ABU DHABI // Two airline passengers, who passed through Dubai on their way to India, are in quarantine after testing positive for swine flu. A 35-year old mother and her five-year-old son tested positive after transiting through the UAE while flying from the United States to India after a brief break with the father, who lives in Boston. The woman's daughter, who also accompanied the pair, has also been quarantined, according to Dr V Vijayalakshmi, the deputy director of health services at the Coimbatore Medical College, a government hospital. He said, "Even though the girl has tested negative for H1N1, we have quarantined her because of her prolonged exposure to both cases." So far, every confirmed case of swine flu in India are in passengers who have transited through Dubai.
The mother and son departed from New York on May 27 on an Emirates flight and spent an hour and a half in transit in Dubai before boarding another of the airline's flights to Chennai. The next day, from Chennai, the three passengers boarded a local flight on Kingfisher airlines to Coimbatore, 500 km south west of Chennai in the state of Tamilnadu. Dr V Kumaran, dean of Coimbatore Medical College, said "Most people travelling from the US to India pass through Dubai. I think there is need for more checks at the Dubai airport after these new cases surfaced. The chances of others getting infected at the airport cannot be ruled out," he said. This brings the total number of confirmed swine flu cases in India to three, including the first case which was detected in a 23-year-old man who had travelled from New York to Hyderabad, via Dubai on an Emirates flight last month.

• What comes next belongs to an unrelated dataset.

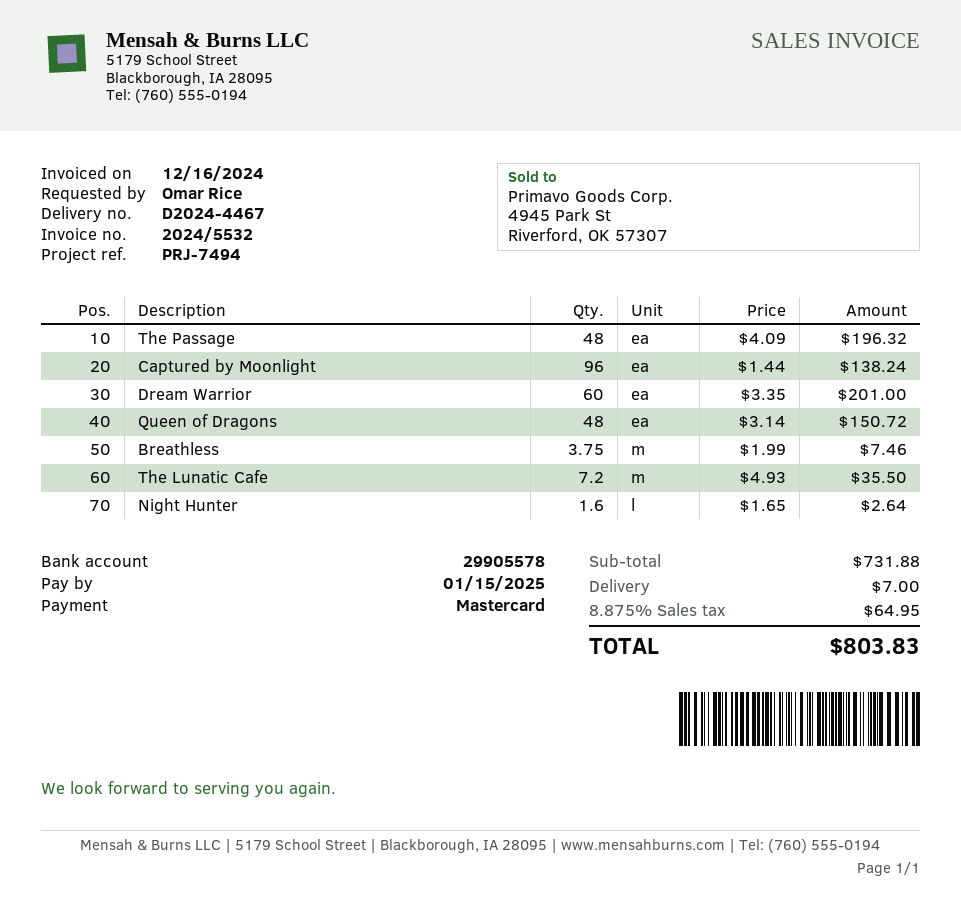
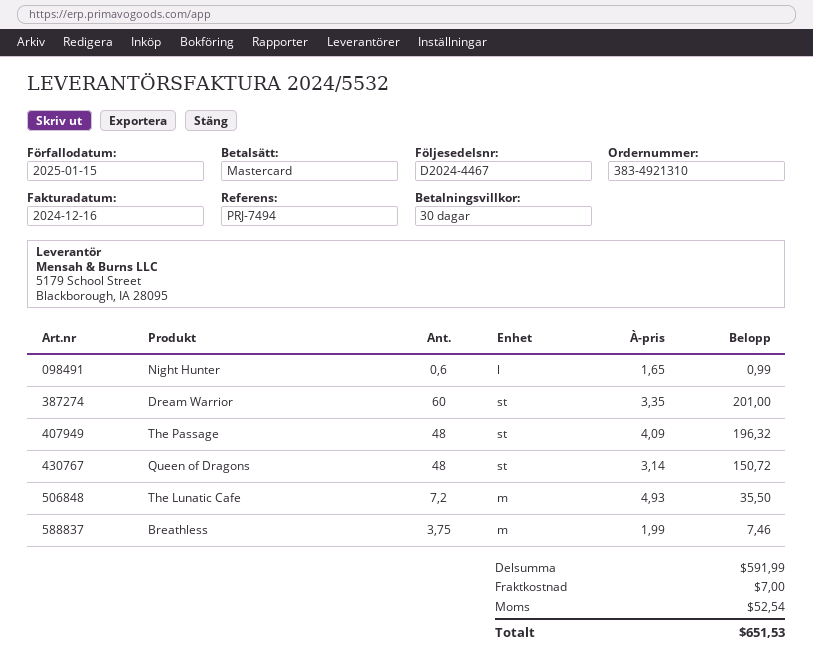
Captured by Moonlight: 96 x 1.44 = 138.24 -> none
Night Hunter: 1.6 x 1.65 = 2.64 -> 0.6 x 1.65 = 0.99
subtotal: 731.88 -> 591.99
tax: 64.95 -> 52.54
total: 803.83 -> 651.53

Within an hour of disembarking from their flight, the mother in the most recent case admitted her son to the Coimbatore Medical College after he started displaying symptoms, including a fever. Dr Jumaran said "She didn't display any symptoms but we quarantined the whole family and took swabs. The results came back positive for two out of three of them. They will be quarantined for at least a week and their condition at the moment is stable and they are responding to Tamiflu." Dr Vijalakshmi said that the authorities were able to track down 43 of the 55 passengers who were on the local flight and they had submitted the list for the other two flights to the government authorities, who she said, would be in touch with the airlines. Dr Cliff Webster, Emirates' chief medical adviser, said the airline was helping the Indian health authorities contact other passengers on the flight.
He added: "Emirates currently complies with requirements laid down by the UAE Ministry of Health. On all Emirates' flights from North and South America, passengers are required to declare their health condition in an official form which is collected on arrival at Dubai by the UAE Ministry of Health. "Passengers are also screened using thermal scanners at Dubai International Airport. Emirates' crew returning on North and South American flights undergo temperature checks on arrival in Dubai as per UAE Ministry of Health requirements." firstname.lastname@example.org *Additional reporting by Praveen Menon.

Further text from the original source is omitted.